A mesure que la noirceur est tombée, j'étais très attentive à trouver des repères. Je voyais la terre s'éloigner jusqu'à devenir une ligne d'horizon, puis mon attention s'est tournée vers les bateaux autour car près des côtes, il y avait quelques pêcheurs, un cargo au loin et un autre qu'on a pu repérer grâce au radar.  Quelques bateaux à moteur puis plus rien sur le radar, ni à vue, que les feux de navigation des trois voiliers, seuls au monde.

Aquarel, telle une petite coquille de noix,  se retrouve dans cette immense océan mais flotte allègrement vers sa destination.  Depuis quelques heures , le profondimètre ne peut plus calculer la profondeur; alors il a décidé de rester silencieux.  Notre moteur ronronne heureux de reprendre du service.  Nos voiles sont encore au repos car nous avons le vent dans le nez;  ce qui veut dire qu'elles ne pourraient nous faire avancer.

Puis peu à peu, on se sent plus rassurée; on écrit sur la carte notre progression heure après heure et en ce moment nous avons à peu près la moitié du chemin de fait.

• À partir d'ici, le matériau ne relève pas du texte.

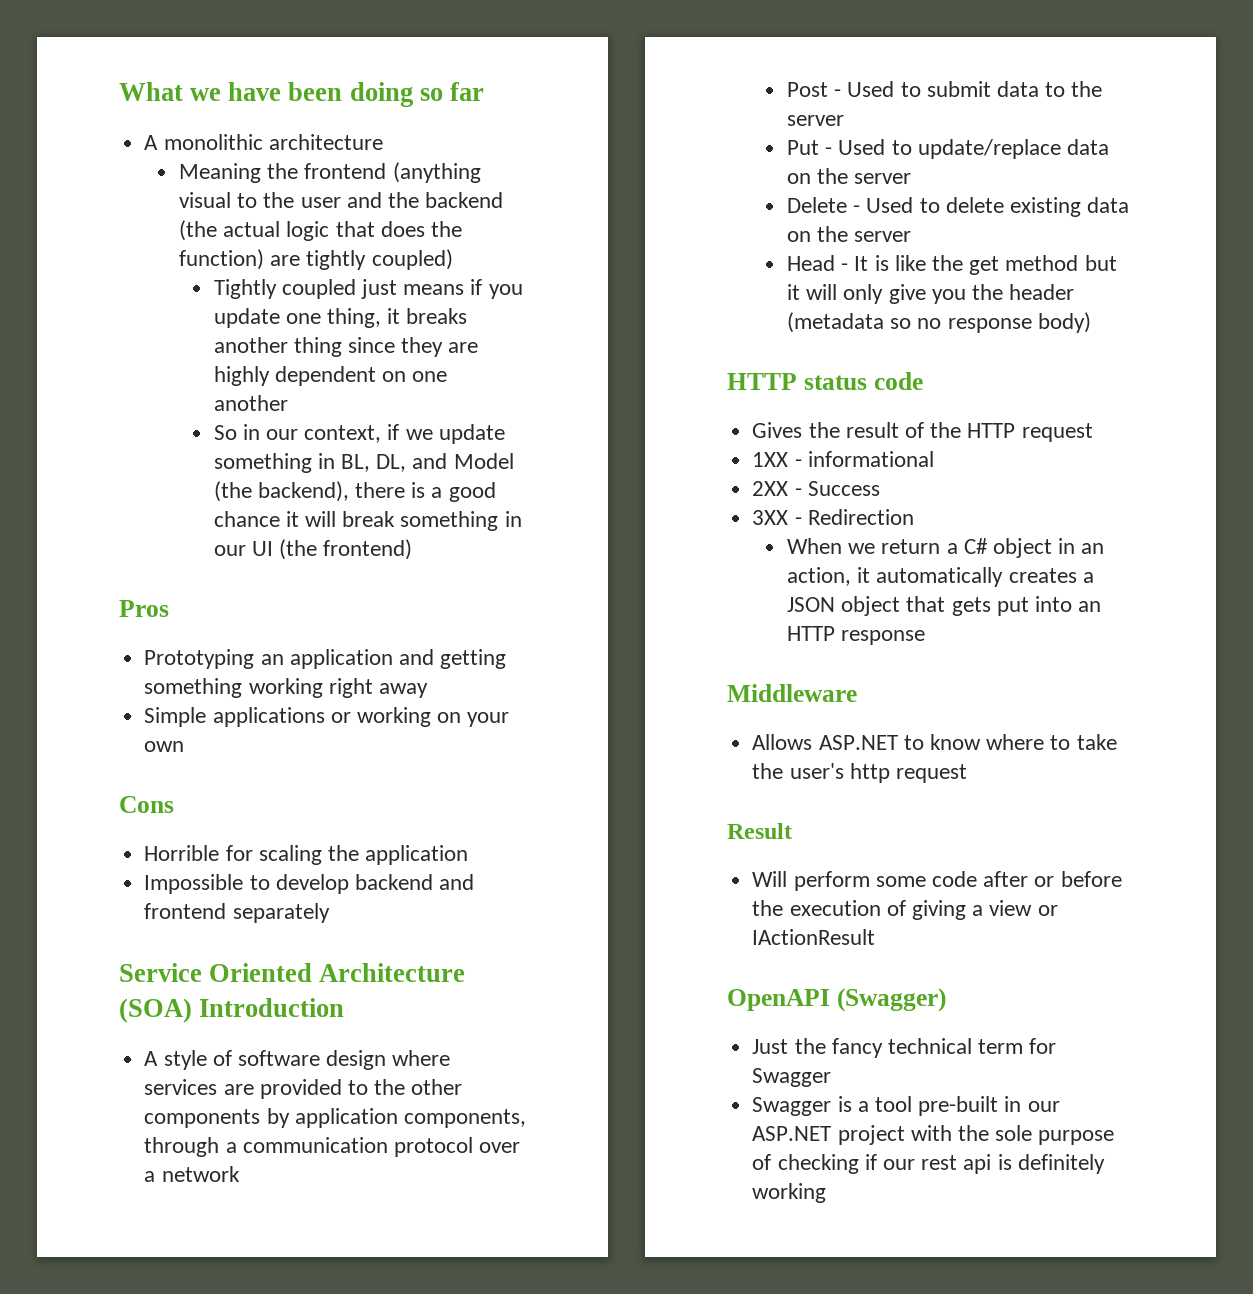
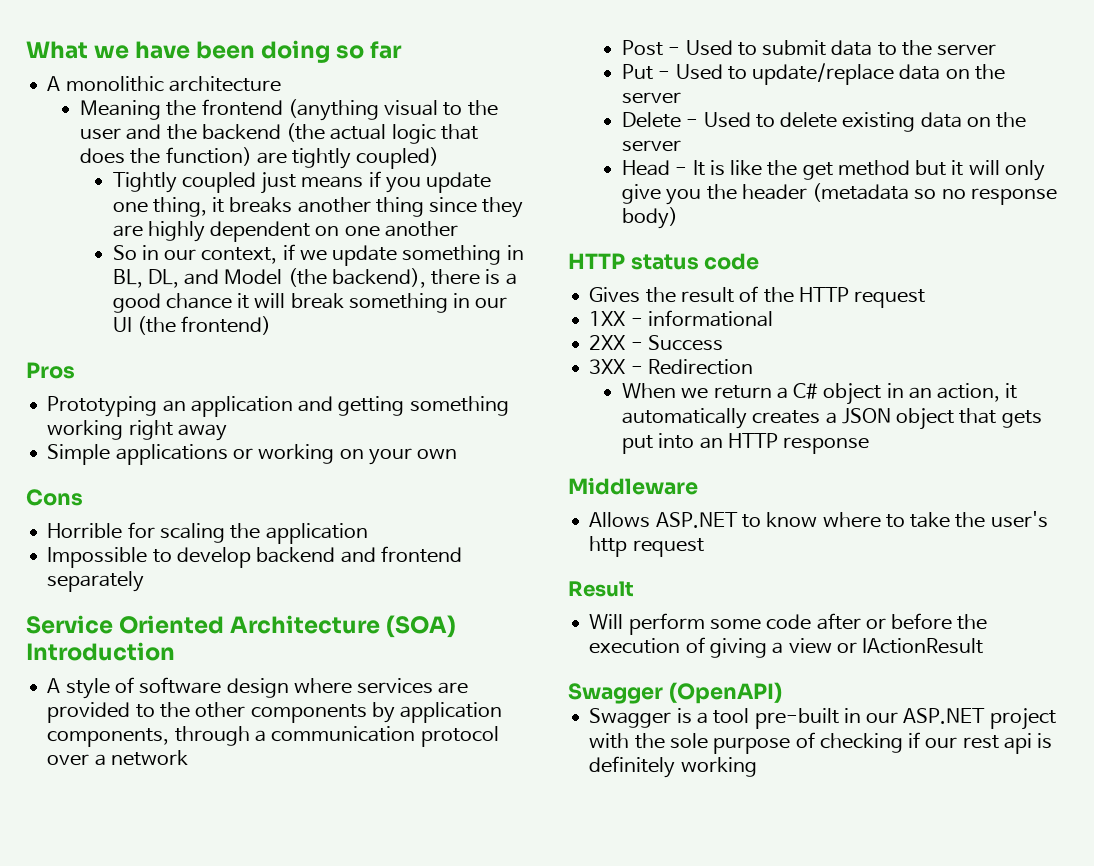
[727,988,946,1012] [752,1038,1057,1058] [752,1068,832,1087] OpenAPI (Swagger) // Just the fancy technical term for Swagger -> [568,682,782,704] Swagger (OpenAPI)

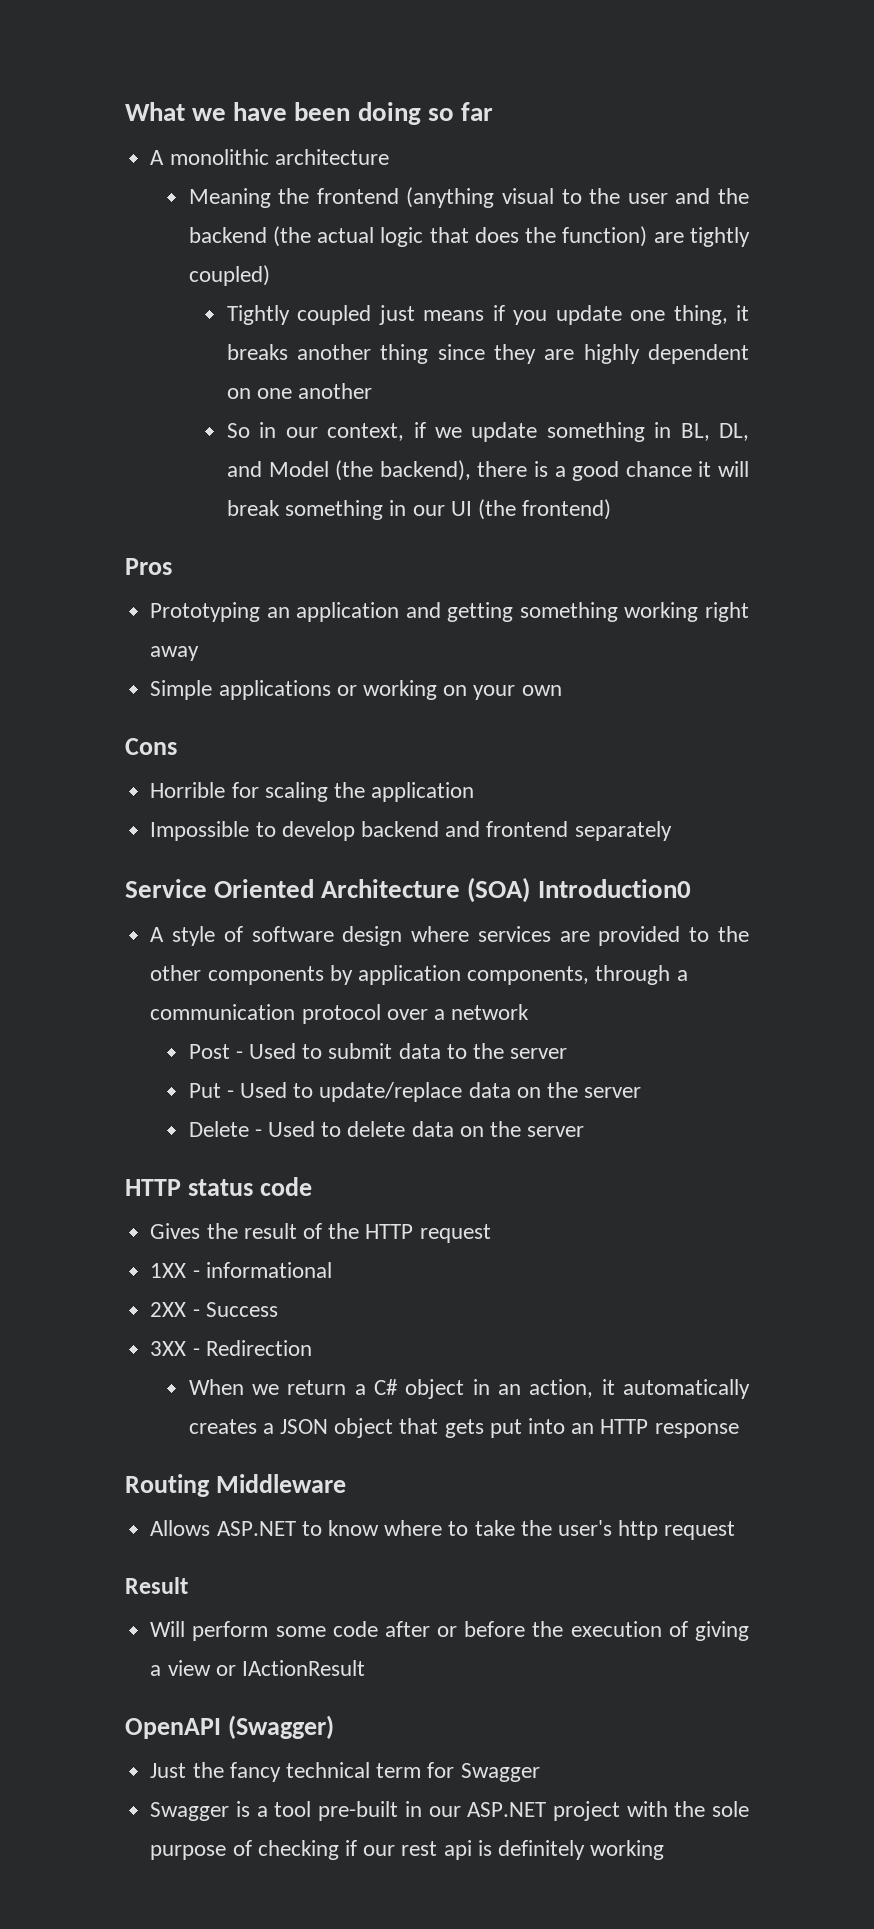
[26,642,175,661] Introduction -> [537,879,691,898] Introduction0
[842,112,1027,132] [622,140,682,152] [622,160,1045,181] [622,183,1057,205] [622,207,679,229] existing data on the server // Head - It is like the get method but it will only give you the header (metadata so no response body) -> [411,1121,585,1137] data on the server
(870, 445) none -> [125,1474,210,1497] Routing
[568,682,782,704] Swagger (OpenAPI) -> [125,1715,334,1739] [150,1762,540,1782] OpenAPI (Swagger) // Just the fancy technical term for Swagger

Nous sortirons du Gulf Stream d'ici peu, je n'ai pas vu de pancarte encore qui l'annonce... hahaha !!!

Ce qui est le plus extraordinaire c'est de voir le clair de lune se refléter dans l'eau dans un large sillon et la voûte étoilée .  Vraiment j'aimerais aller me coucher sur le pont mais ne t'en fais pas je ne peux pas le faire car dès que je mets les pieds dans le cockpit je suis attachée à un  harnais qui me donne à peine six pieds de jeu.

J'ai sommeillé deux heures et je serai de vigie pour un moment maintenant afin de permettre à Robert de dormir un peu. 

C'est une aventure extraordinaire.  J'ai hâte de voir la luminosité de l'aurore.

Je remettrai cela pour vous partager mes émotions.

Tout va très bien

Bisous

Jocelyne

 

Mercredi, 31 décembre  7:40h.

 

Bonjour,

Nous sommes encore en navigation, donc depuis bientôt 15 heures.  Nous longeons la côte en passant devant Freeport.  Le lever de soleil à 7 heures a été majestueux;  son accueil a été fort apprécié.  Nous accostons à la marina de Lucaya Village à 9:00h..  Nous avons installé notre drapeau jaune de quarantaine, obligatoire avant de passer aux douanes. 

Nous avons peu dormi et je crois que ce sera une journée de repos bien méritée.  Il nous reste à bien négocier l'entrée avec l'énergie qu'il nous reste.

Je suis fatiguée et les yeux me ferment.

Donc je te laisse là-dessus.

C'était formidable... C'est beau, beau, beau  On est fou comme des balais.

Bisous

Jo

 

Mercredi, 31 décembre                                                               

 

Dernière journée de l’année.  Nous sommes enfin aux Bahamas pour sauter dans la nouvelle année.   On croit rêver.  La marina de Lucaya Village est très moderne, spacieuse et protégée des vents.  De très beaux quais de ciment avec de gros piquets de bois pour s’attacher permettent d’amarrer notre bateau de façon sécuritaire.  Ici il y a une marée de quatre pieds.  Il est parfois difficile de descendre de notre bateau à marée basse.   Pour un quarante pieds, cela coûte 50 dollars par jour,  plus 5 $ par pour l’eau et l’électricité au kilowatt/heure.  Il y a de belles douches, une buanderie, de grands jardins avec des arbres gigantesques, des palmiers, des fleurs,  des balançoires accrochées à certaines branches d’arbres et une piscine entourée d’une terrasse avec bar.  C’est un endroit magnifique, on y passe quelques temps; nous sommes à deux jours de Nassau. 

 

La journée du 31, on se repose et on se promène un peu pour profiter de la place.   Nous préparons un souper avec Images, digne de cette journée, vive les pots Masson, donc coq au vin, accompagnements et bien sûr la bouteille de champagne. 

 

 

Mais impossible de se rendre à minuit,  nous tombons de sommeil.  Et c’est la tête remplie d’images du sud avec le bonheur de s’être dépassé qu’on glisse dans un sommeil réparateur et combien mérité.